BEGIN
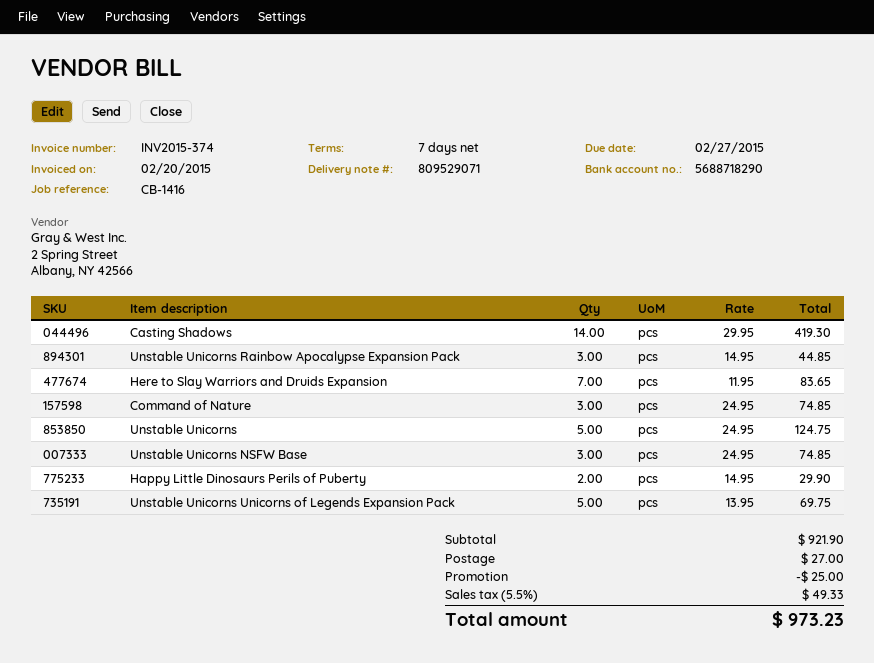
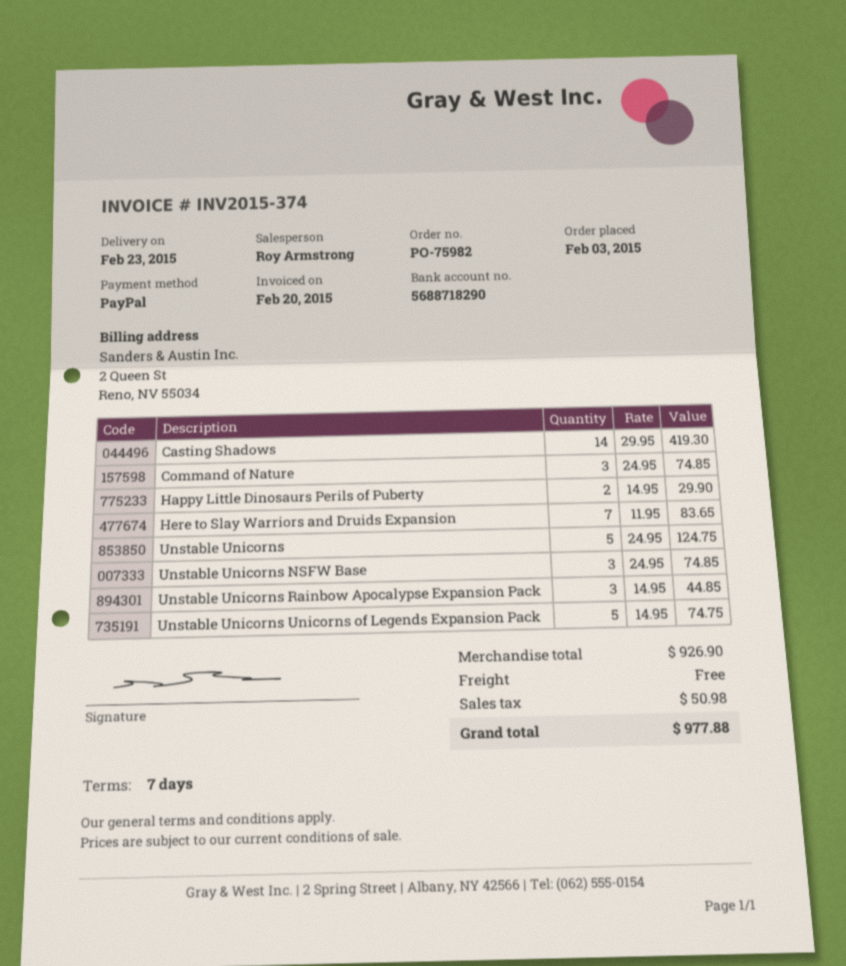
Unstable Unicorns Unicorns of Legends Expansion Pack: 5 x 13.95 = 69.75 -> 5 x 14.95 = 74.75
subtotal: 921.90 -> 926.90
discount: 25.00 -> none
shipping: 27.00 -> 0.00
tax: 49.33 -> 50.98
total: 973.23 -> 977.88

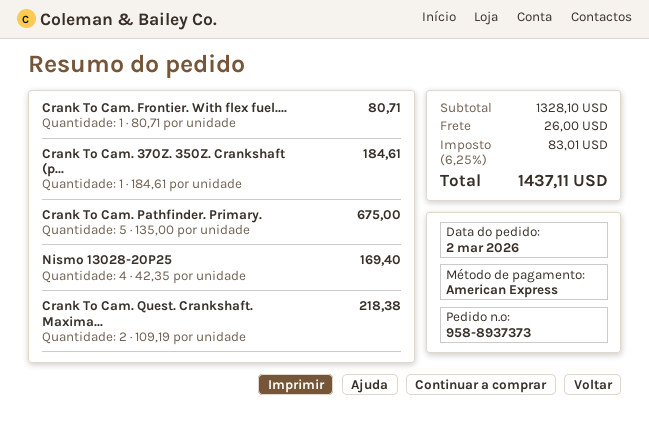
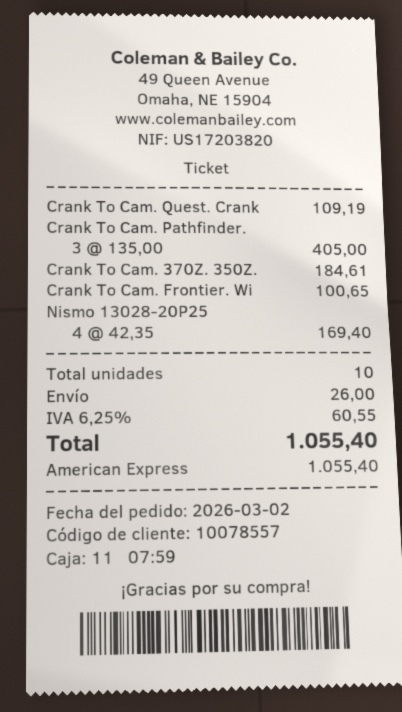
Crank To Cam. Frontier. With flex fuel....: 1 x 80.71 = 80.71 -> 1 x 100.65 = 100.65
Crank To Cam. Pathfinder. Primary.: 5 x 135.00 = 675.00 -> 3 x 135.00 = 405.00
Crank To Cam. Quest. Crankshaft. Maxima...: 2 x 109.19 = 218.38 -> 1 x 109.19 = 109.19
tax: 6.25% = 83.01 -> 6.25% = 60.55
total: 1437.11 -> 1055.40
END
Instructions for the task:
Every entry above should come back exactly as written, except for its pictures.

Response:
Unstable Unicorns Unicorns of Legends Expansion Pack: 5 x 13.95 = 69.75 -> 5 x 14.95 = 74.75
subtotal: 921.90 -> 926.90
discount: 25.00 -> none
shipping: 27.00 -> 0.00
tax: 49.33 -> 50.98
total: 973.23 -> 977.88

Crank To Cam. Frontier. With flex fuel....: 1 x 80.71 = 80.71 -> 1 x 100.65 = 100.65
Crank To Cam. Pathfinder. Primary.: 5 x 135.00 = 675.00 -> 3 x 135.00 = 405.00
Crank To Cam. Quest. Crankshaft. Maxima...: 2 x 109.19 = 218.38 -> 1 x 109.19 = 109.19
tax: 6.25% = 83.01 -> 6.25% = 60.55
total: 1437.11 -> 1055.40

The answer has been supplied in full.